▶ **Task item**: Below are the records; copy exactly the stretch from the line containing "- 2. Аuthor" through the line containing "Peter Milev and Valeri Tzvetanov from 11b.", both ends included, and nothing else.

▶ **Exercise inputs**:
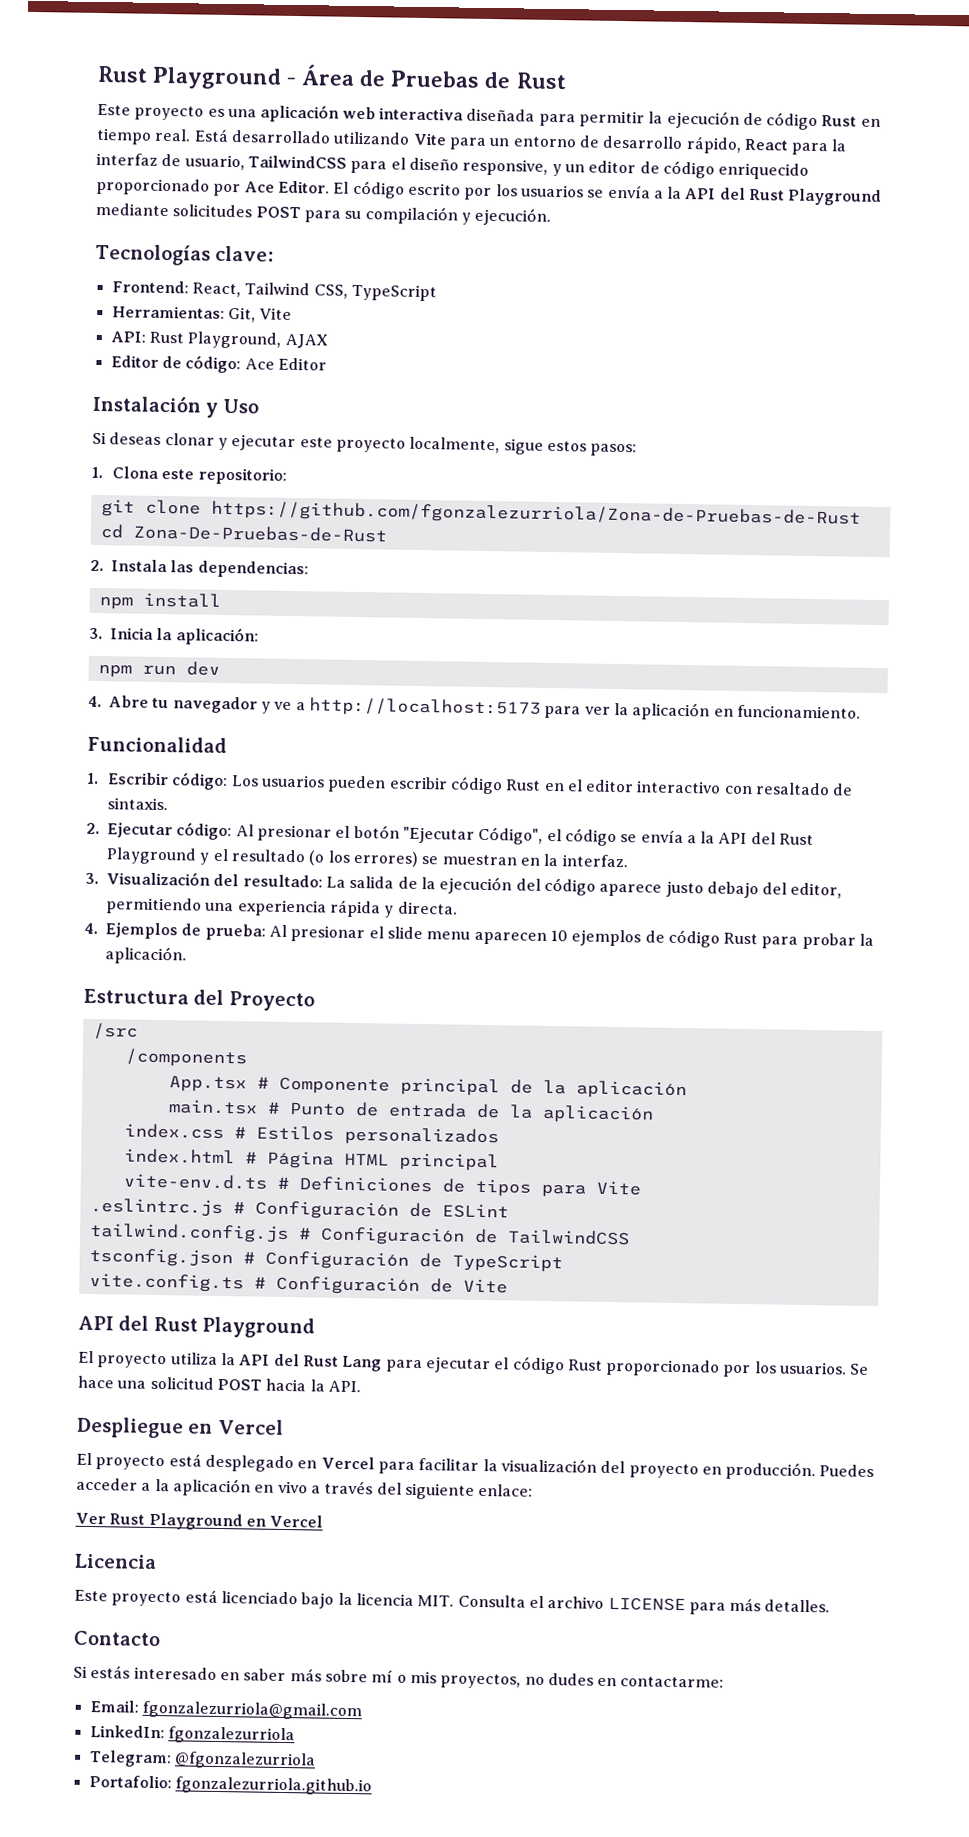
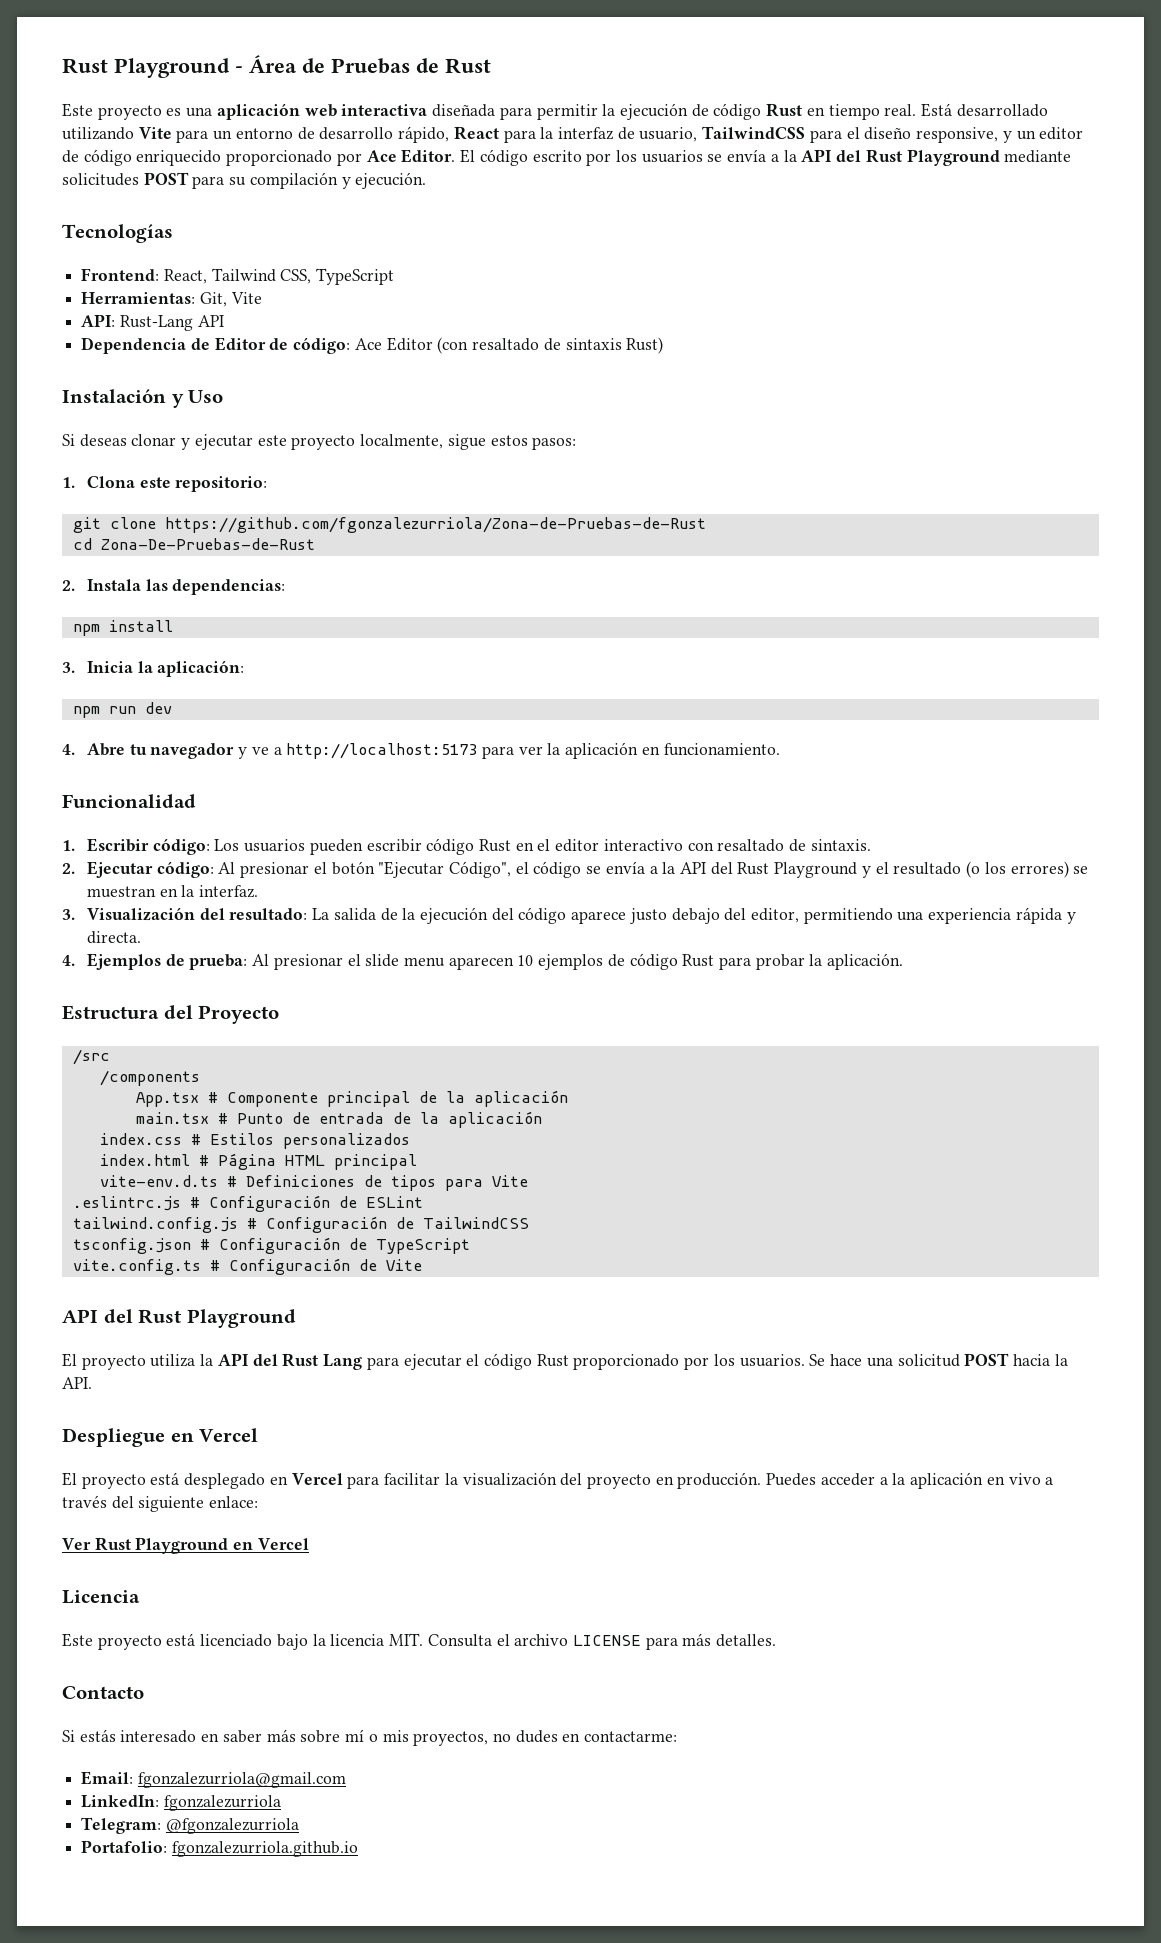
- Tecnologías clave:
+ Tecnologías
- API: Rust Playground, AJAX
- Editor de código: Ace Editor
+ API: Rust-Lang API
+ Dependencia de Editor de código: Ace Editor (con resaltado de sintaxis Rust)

---

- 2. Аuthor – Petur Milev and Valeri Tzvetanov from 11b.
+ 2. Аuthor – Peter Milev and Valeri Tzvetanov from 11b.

▶ **Response area**:
- 2. Аuthor – Petur Milev and Valeri Tzvetanov from 11b.
+ 2. Аuthor – Peter Milev and Valeri Tzvetanov from 11b.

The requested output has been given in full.